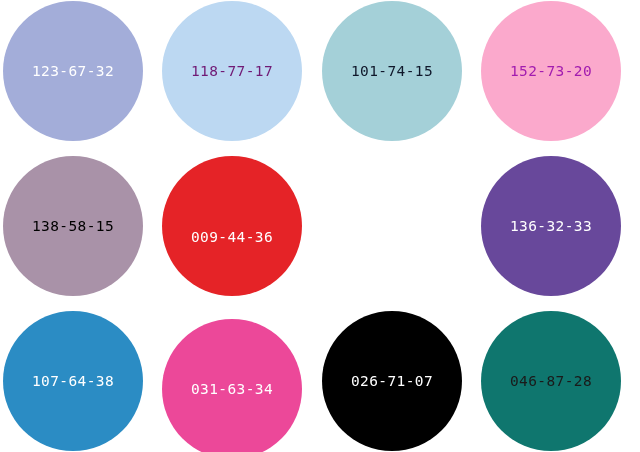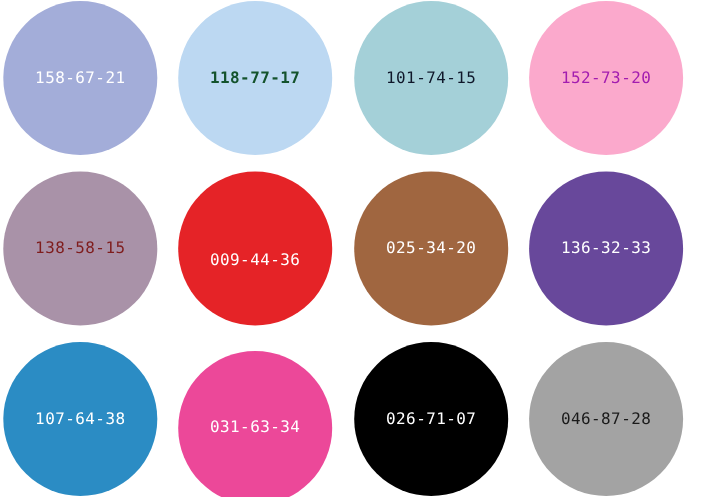"158-67-21" span.swatch-label { text: 158-67-21 -> 123-67-32 }
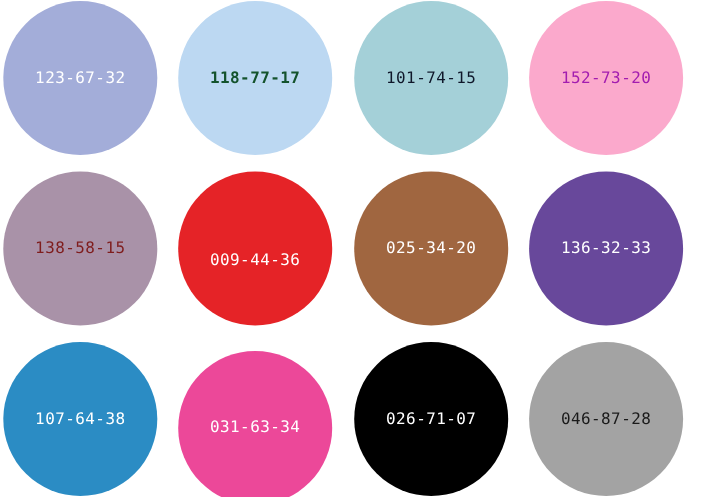"118-77-17" span.swatch-label { color: #14532d -> #701a75; font-weight: bold -> none }
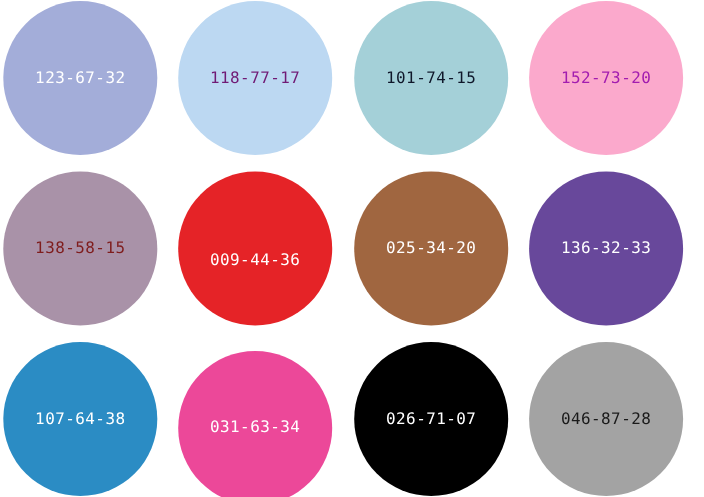"138-58-15" span.swatch-label { color: #7f1d1d -> #000000 }
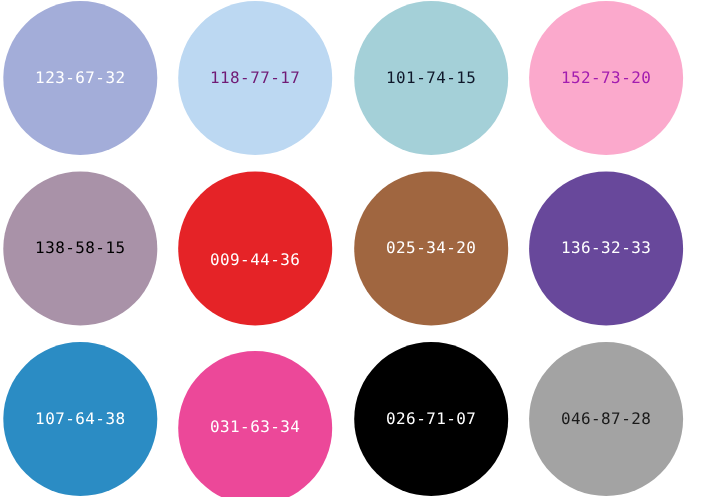"025-34-20" div.swatch { html: <div> <span>025-34-20</span> </div> -> none }
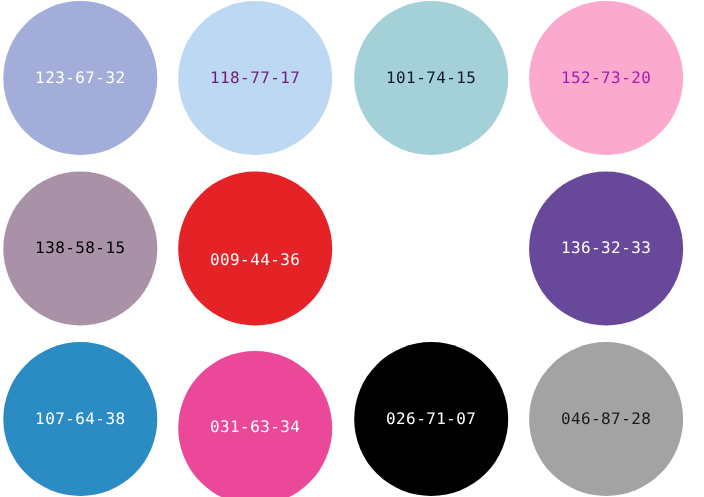"046-87-28" div.swatch { background: #a3a3a3 -> #0f766e }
________
Can you retype every record above exactly, leaving out the pictures?

"158-67-21" span.swatch-label { text: 158-67-21 -> 123-67-32 }
"118-77-17" span.swatch-label { color: #14532d -> #701a75; font-weight: bold -> none }
"138-58-15" span.swatch-label { color: #7f1d1d -> #000000 }
"025-34-20" div.swatch { html: <div> <span>025-34-20</span> </div> -> none }
"046-87-28" div.swatch { background: #a3a3a3 -> #0f766e }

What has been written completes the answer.